*** Opening of Material shown ***

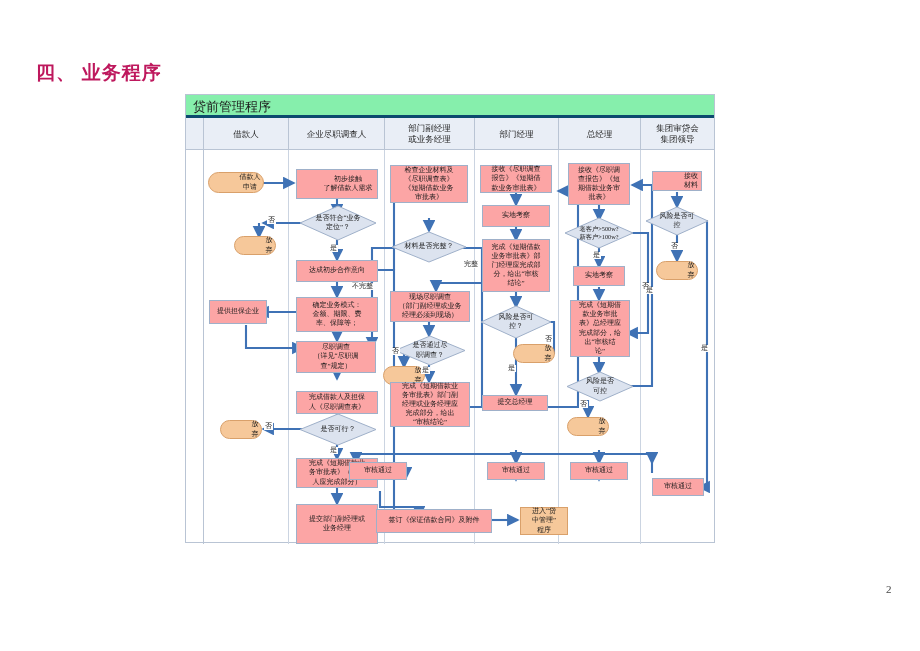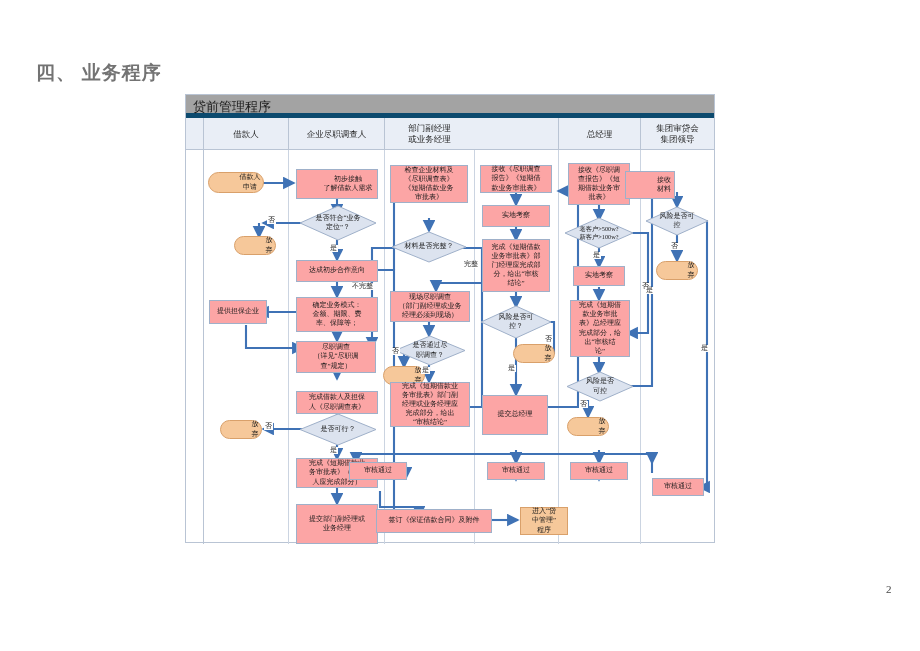--- a/index.html
+++ b/index.html
@@ -12,7 +12,7 @@
   }
   #page-title{
     position:absolute;left:36px;top:60px;
-    font-size:19px;font-weight:bold;color:#737373;
+    font-size:19px;font-weight:bold;color:#be185d;
     letter-spacing:1px;
     font-family:"Liberation Serif","DejaVu Serif",serif;
   }

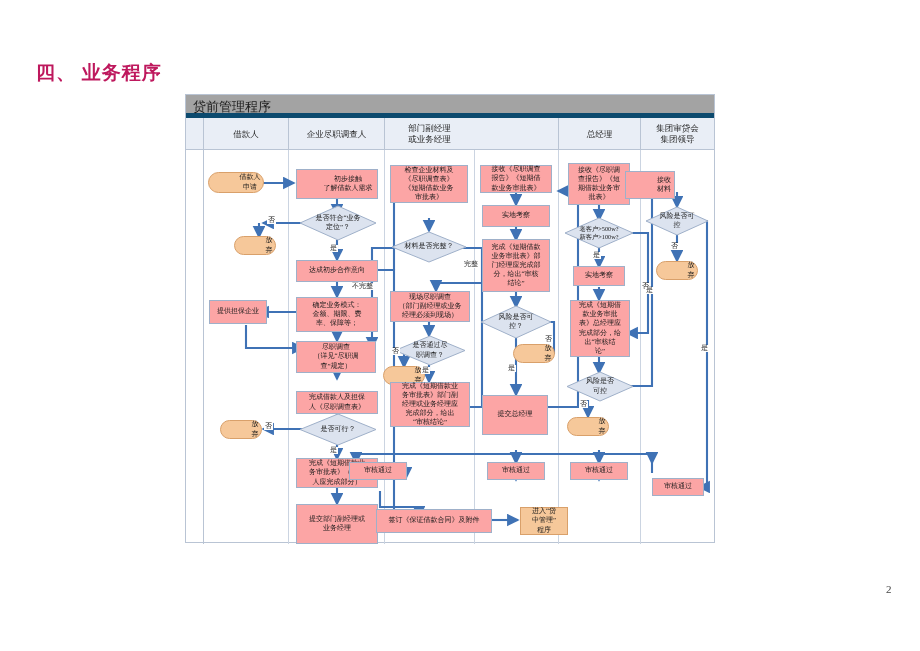--- a/index.html
+++ b/index.html
@@ -30,7 +30,7 @@
   }
   #chart-title-band{
     position:absolute;left:0;top:0;width:100%;height:23px;
-    background:#a3a3a3;border-bottom:5px solid #0c4a6e;
+    background:#86efac;border-bottom:3px solid #0c4a6e;
     box-sizing:border-box;
   }
   #chart-title-band .t{

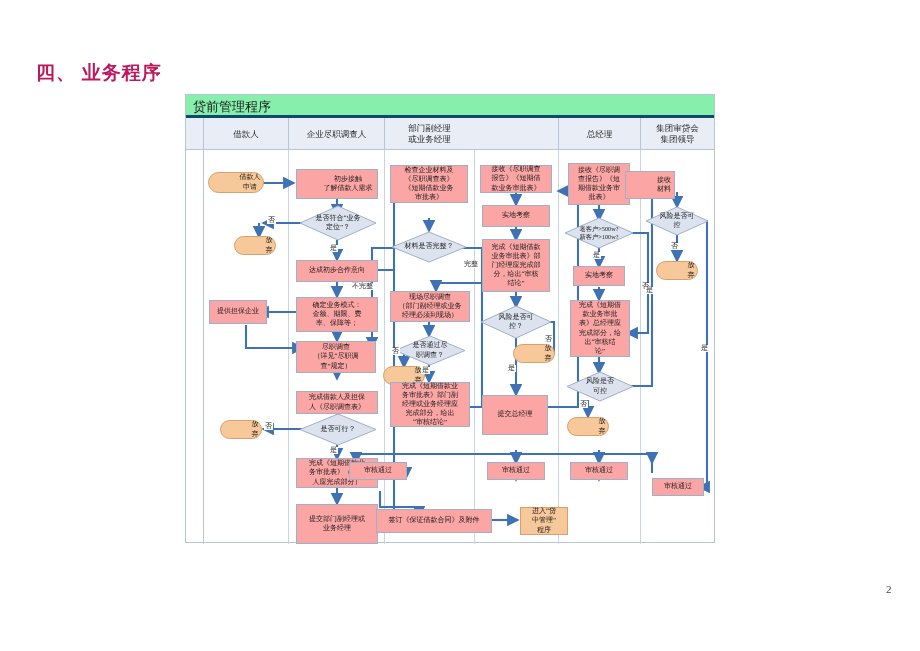--- a/index.html
+++ b/index.html
@@ -110,6 +110,9 @@
     </div>
   <div class="col-head" style="left:102px;width:96px;">
       <span style="white-space:pre-line">企业尽职调查人</span>
+    </div>
+  <div class="col-head" style="left:288px;width:84px;">
+      <span style="white-space:pre-line">部门经理</span>
     </div>
   <div class="col-head" style="left:372px;width:82px;">
       <span style="white-space:pre-line">总经理</span>

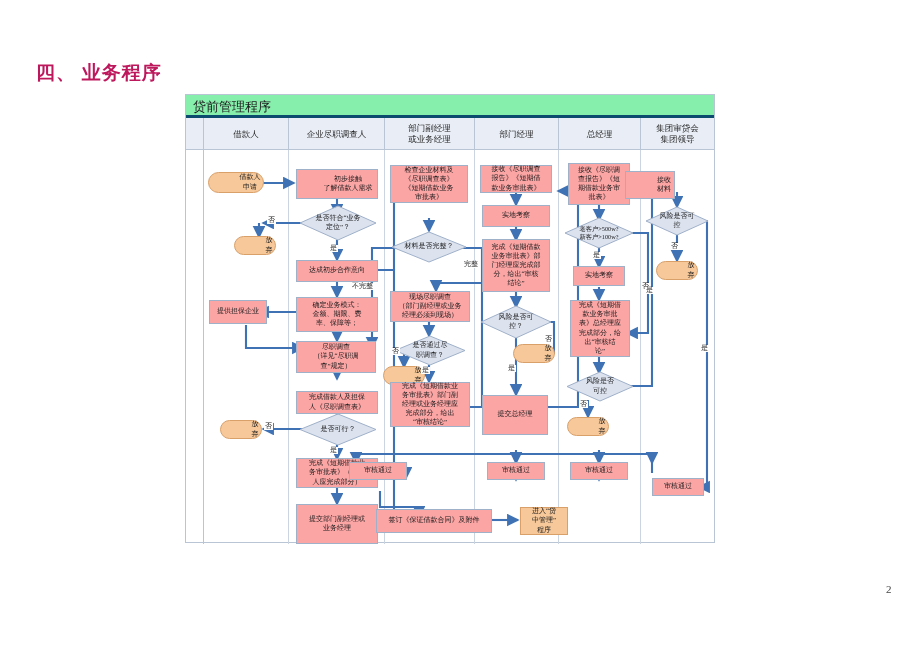--- a/index.html
+++ b/index.html
@@ -405,7 +405,7 @@
     <span style="white-space:pre-line">审核通过</span>
     </div>
 
-  <div class="node proc" style="left:439px;top:76px;width:50px;height:28px;padding-left:28px;">
+  <div class="node proc" style="left:466px;top:76px;width:50px;height:20px;padding-left:28px;">
     <span style="white-space:pre-line">接收材料</span>
     </div>
 

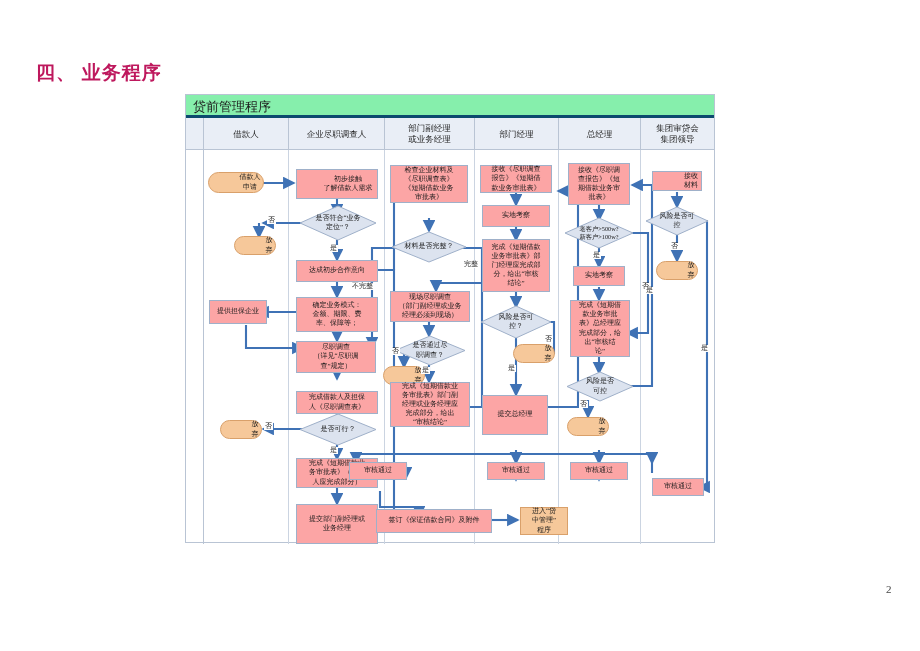--- a/index.html
+++ b/index.html
@@ -353,7 +353,7 @@
     <span style="white-space:pre-line">放弃</span>
     </div>
 
-  <div class="node proc" style="left:296px;top:300px;width:66px;height:40px;">
+  <div class="node proc" style="left:296px;top:300px;width:66px;height:16px;">
     <span style="white-space:pre-line">提交总经理</span>
     </div>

*** Close of Material shown ***

» What to do
Word for word, repeat each line of the records, and leave every image out.

» Task result
--- a/index.html
+++ b/index.html
@@ -12,7 +12,7 @@
   }
   #page-title{
     position:absolute;left:36px;top:60px;
-    font-size:19px;font-weight:bold;color:#737373;
+    font-size:19px;font-weight:bold;color:#be185d;
     letter-spacing:1px;
     font-family:"Liberation Serif","DejaVu Serif",serif;
   }

--- a/index.html
+++ b/index.html
@@ -30,7 +30,7 @@
   }
   #chart-title-band{
     position:absolute;left:0;top:0;width:100%;height:23px;
-    background:#a3a3a3;border-bottom:5px solid #0c4a6e;
+    background:#86efac;border-bottom:3px solid #0c4a6e;
     box-sizing:border-box;
   }
   #chart-title-band .t{

--- a/index.html
+++ b/index.html
@@ -110,6 +110,9 @@
     </div>
   <div class="col-head" style="left:102px;width:96px;">
       <span style="white-space:pre-line">企业尽职调查人</span>
+    </div>
+  <div class="col-head" style="left:288px;width:84px;">
+      <span style="white-space:pre-line">部门经理</span>
     </div>
   <div class="col-head" style="left:372px;width:82px;">
       <span style="white-space:pre-line">总经理</span>

--- a/index.html
+++ b/index.html
@@ -405,7 +405,7 @@
     <span style="white-space:pre-line">审核通过</span>
     </div>
 
-  <div class="node proc" style="left:439px;top:76px;width:50px;height:28px;padding-left:28px;">
+  <div class="node proc" style="left:466px;top:76px;width:50px;height:20px;padding-left:28px;">
     <span style="white-space:pre-line">接收材料</span>
     </div>
 

--- a/index.html
+++ b/index.html
@@ -353,7 +353,7 @@
     <span style="white-space:pre-line">放弃</span>
     </div>
 
-  <div class="node proc" style="left:296px;top:300px;width:66px;height:40px;">
+  <div class="node proc" style="left:296px;top:300px;width:66px;height:16px;">
     <span style="white-space:pre-line">提交总经理</span>
     </div>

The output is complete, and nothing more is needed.